2010 Oscar-Nominated Animated Shorts
Animated Shorts Program (80 minutes)
@ The Charles Theatre
In the lead-up to the March 7, 2010 Academy Awards TV broadcast, Baltimore's Charles Theatre is currently screening Shorts International's "The Oscar-Nominated Short Films 2010" film program. In years past, I've attended both the live-action and the animated film shorts programs, but this year I went strictly with animation as I find that it's usually the stronger of the two programs and, well, animation is still the red-headed stepchild of shorts in today's Gen YouTube. And besides, live-action is all around us while animation is breaking new ground every day of the new digitized Millennium.

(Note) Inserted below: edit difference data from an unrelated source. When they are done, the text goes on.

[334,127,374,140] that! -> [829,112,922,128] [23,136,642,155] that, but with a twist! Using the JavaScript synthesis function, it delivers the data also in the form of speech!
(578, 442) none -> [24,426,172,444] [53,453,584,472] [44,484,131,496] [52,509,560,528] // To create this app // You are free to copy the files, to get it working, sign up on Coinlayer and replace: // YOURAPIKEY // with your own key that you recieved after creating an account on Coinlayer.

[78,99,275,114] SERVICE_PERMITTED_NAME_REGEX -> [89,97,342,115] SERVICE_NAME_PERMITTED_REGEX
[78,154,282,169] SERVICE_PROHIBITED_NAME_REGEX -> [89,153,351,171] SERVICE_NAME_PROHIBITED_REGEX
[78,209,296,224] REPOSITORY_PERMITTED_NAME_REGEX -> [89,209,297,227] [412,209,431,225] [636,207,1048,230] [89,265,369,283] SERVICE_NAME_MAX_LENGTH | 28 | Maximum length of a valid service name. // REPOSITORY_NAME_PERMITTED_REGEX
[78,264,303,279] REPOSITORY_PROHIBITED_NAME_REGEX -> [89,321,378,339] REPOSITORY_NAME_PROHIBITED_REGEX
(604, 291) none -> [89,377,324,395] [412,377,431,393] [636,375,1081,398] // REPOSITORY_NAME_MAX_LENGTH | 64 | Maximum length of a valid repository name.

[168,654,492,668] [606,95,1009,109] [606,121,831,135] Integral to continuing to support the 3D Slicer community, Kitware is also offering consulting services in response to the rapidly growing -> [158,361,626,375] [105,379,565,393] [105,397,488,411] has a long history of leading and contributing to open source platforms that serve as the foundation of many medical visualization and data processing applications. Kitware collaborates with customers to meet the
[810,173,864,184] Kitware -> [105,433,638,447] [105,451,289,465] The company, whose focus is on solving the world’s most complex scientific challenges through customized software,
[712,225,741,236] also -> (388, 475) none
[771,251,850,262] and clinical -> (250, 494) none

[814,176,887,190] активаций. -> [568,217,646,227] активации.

At least three out of the five nominated shorts could take home the Oscar with no argument from me (while French Roast and Granny O'Grimm are both excellent, unfortunately they're punching above their weight against the other three in this year's running), but for my two cents worth, Nick Park's latest Wallace and Gromit adventure, A Matter of Loaf and Death, looks likely to continue Aardman Animation Studio's Oscar nom/win streak alive with a perfect 6 for 6 record; for, like Michael Jordon, they seem to win every "final" they reach: 1991 Best Animated Short for Creature Comforts (actually beating out another Park film, A Grand Day Out with Wallace and Gromit!); 1994 Best Animated Short for Wallace & Gromit in the Wrong Trousers; 1996 Best Animated Short for Wallace and Gromit in a Close Shave; 2006 Best Animated Feature Film for Wallace and Gromit in The Curse of the Were-Rabbit.
(By the by, together with the theatrical run, the nominated short will also be available in iTunes Stores starting today, March 2.)
*** AND THE NOMINEES ARE... ***
OK, for what it's worth, here are my picks for the best of the animated fest:
1. WALLACE AND GROMIT IN "A MATTER OF LOAF AND DEATH"
Dir. Nick Park (UK, 2008, 30 minutes)
Wallace and Gromit have a brand new "dough-to-dough" delivery business. The conversion of 62 West Wallaby Street is complete and impressive, the whole house is now a granary with ovens and robotic kneading arms. Huge mixing bowls are all over the place and everything is covered with a layer of flour. On the roof is a "Wallace patent-pending" old-fashioned windmill. The transformation is perfect. Although business is booming, Gromit is concerned by the news that 12 local bakers have "disappeared" this year - but Wallace isn't worried. He's too distracted and "dough-eyed" in love with local beauty and bread enthusiast, Piella Bakewell, to be of much help. While they enjoy being the "Toast of the Town," Gromit, with his master's life in jeopardy, must be the sleuth and solve the escalating murder mystery before the tally reaches a Baker's Dozen - in what quickly becomes a "Matter of Loaf and Death."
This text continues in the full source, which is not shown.